BV 4 Portfolio Company Celladon Corporation Completes Second Close of Recent Venture Financing
-MPM Capital and LSP Life Sciences Partners join existing Celladon investment syndicate-
- Total capital proceeds of recent investment round increased to $53 million-
SAN DIEGO, May 7, 2012 /PRNewswire/ -- Celladon Corp., a biopharmaceutical company focused on the discovery and development of innovative treatments for cardiovascular diseases, announced the receipt of additional capital proceeds from a second close of its recent venture financing to advance the Company's lead investigational product candidate MYDICAR® for the treatment of advanced heart failure. This financing was executed as an extension of its recent venture financing, which closed on February, 2012 and included new investors MPM Capital and LSP Life Sciences Partners. With this second close, total capital proceeds from the recent investment round is now $53 million. MPM Capital and LSP Life Sciences Partners join existing Celladon investors Pfizer Venture Investors, Lundbeckfond Ventures, Novartis Venture Funds, Hambrecht and Quist Capital Management, GBS Venture Partners, Enterprise Partners Venture Capital, Johnson & Johnson Development Corp., and Venrock.
In conjunction with this financing, Celladon has added Todd Foley, Managing Director at MPM Capital, and Fouad Azzam Ph.D., General Partner at LSP Life Sciences Partners, to its Board of Directors. Celladon will also establish a subsidiary in The Netherlands to manage its European based activities.
"This capital infusion further strengthens Celladon's cash position and activities in Europe, and we welcome MPM Capital and LSP Life Sciences Partners to our top-tier investment syndicate. Together, we will progress the continued development of MYDICAR for patients with advanced Heart Failure," said Krisztina Zsebo Ph.D., President and CEO of Celladon Corp.
About the CUPID Trial
The previously announced results of the phase 2 CUPID Trial met its primary safety and efficacy endpoints at 6 months for high dose MYDICAR® versus placebo. Additionally, 12 months after receiving a single infusion of MYDICAR®, patients treated with the highest dose versus placebo had an 88 percent risk reduction (Hazard Ratio = 0.12, P=0.003) of major cardiovascular events such as death, need for left ventricular assist device (LVAD) or cardiac transplant, episodes of worsening heart failure and number of heart failure-related hospitalizations.
The mean duration of hospitalization in the MYDICAR® high dose group during the 12-month period was 0.4 days per patient compared with 4.5 days per patient in the placebo group. This finding is especially noteworthy because heart failure is the leading cause of hospitalization in Americans 65 years of age and older.
Additionally, the 12-month CUPID data show that heart failure, which is a progressive disease, became stabilized in high dose MYDICAR-treated patients: heart failure symptoms, exercise tolerance, serum biomarkers and cardiac function essentially improved or remained the same while these parameters deteriorated substantially in patients treated with placebo and concurrent optimal drug and device therapy.

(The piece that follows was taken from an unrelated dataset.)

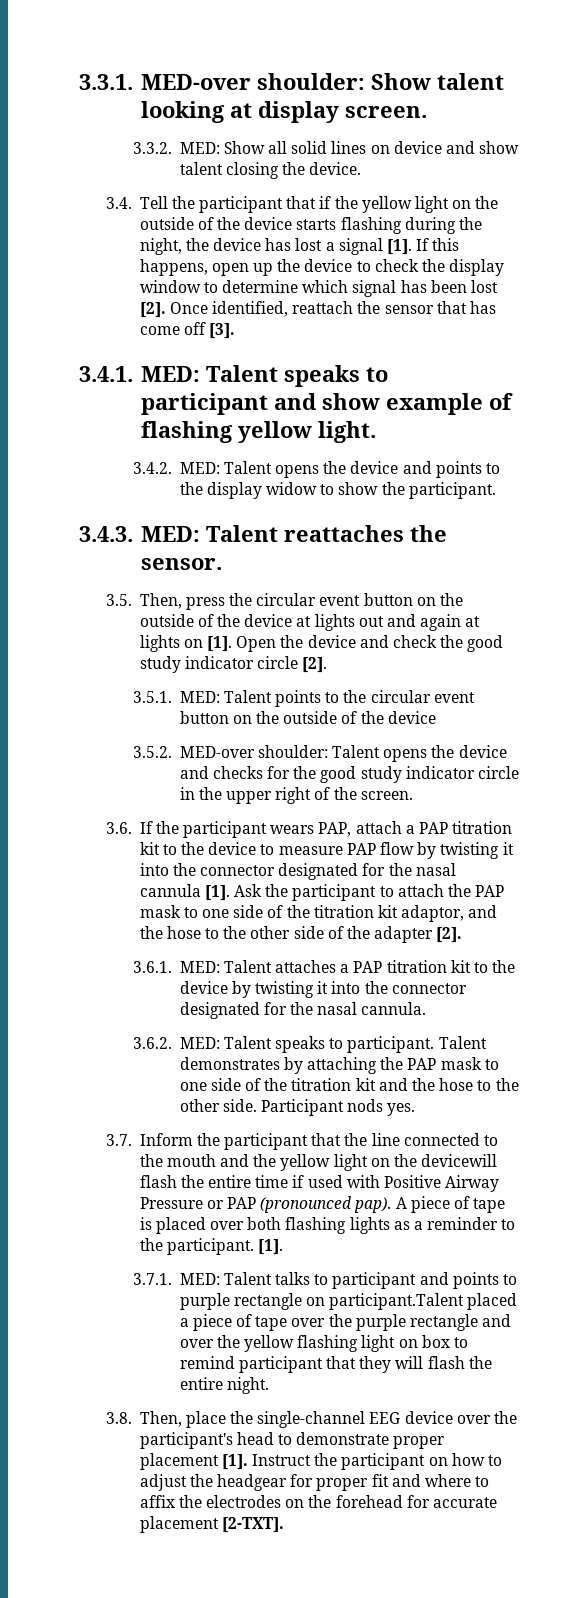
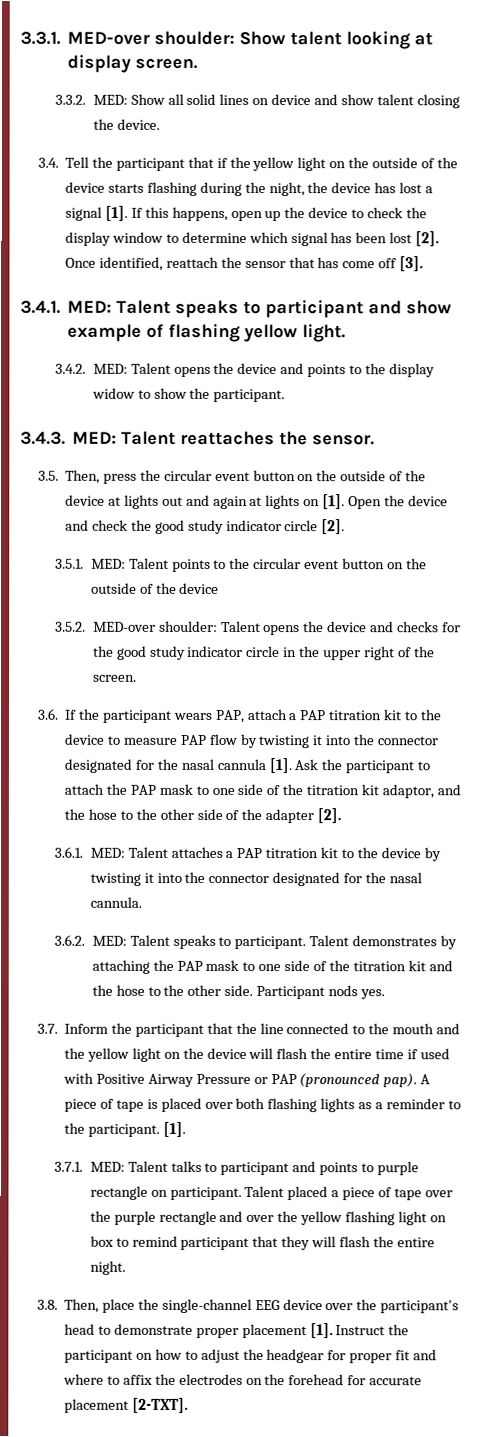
- 3.7. Inform the participant that the line connected to the mouth and the yellow light on the devicewill flash the entire time if used with Positive Airway Pressure or PAP (pronounced pap).
+ 3.7. Inform the participant that the line connected to the mouth and the yellow light on the device will flash the entire time if used with Positive Airway Pressure or PAP (pronounced pap).
- 3.7.1. MED: Talent talks to participant and points to purple rectangle on participant.Talent placed a piece of tape over the purple rectangle and over the yellow flashing light on box to remind participant that they will flash the entire night.
+ 3.7.1. MED: Talent talks to participant and points to purple rectangle on participant. Talent placed a piece of tape over the purple rectangle and over the yellow flashing light on box to remind participant that they will flash the entire night.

The safety profile from this study was very favorable, with no significant side-effects from MYDICAR® therapy.
MYDICAR® is a genetically targeted enzyme replacement therapy intended to restore levels of SERCA2a, a regulator of calcium cycling and contractility. SERCA2a levels decline in all forms of late-stage heart failure resulting in deficient heart function. With MYDICAR®, the SERCA2a gene is delivered using a recombinant adeno-associated virus (AAV) as the vector. AAV is a naturally occurring virus not associated with any disease in humans. MYDICAR® is delivered in a single dose directly to the heart during a routine outpatient cardiac catheterization procedure, similar to an angiogram. MYDICAR® is synergistic and additive across current heart failure treatments such as ACE inhibitors, beta-blockers, sprinolactone/diuretics, and biventricular pacing devices. No treatment substitution decision is required by the treating physician.
About Heart Failure
Chronic heart failure is a leading cause of hospitalization and is expected to result in direct and indirect costs of $39.2 billion to the U.S. healthcare system in 2010. Nearly 6 million people in the U.S. have heart failure, and at least 670,000 new cases will be diagnosed this year. Heart failure leads to about 280,000 deaths annually. The most common symptoms of heart failure are shortness of breath, feeling tired and swelling in the ankles, feet, legs and sometimes the abdomen. There is no cure.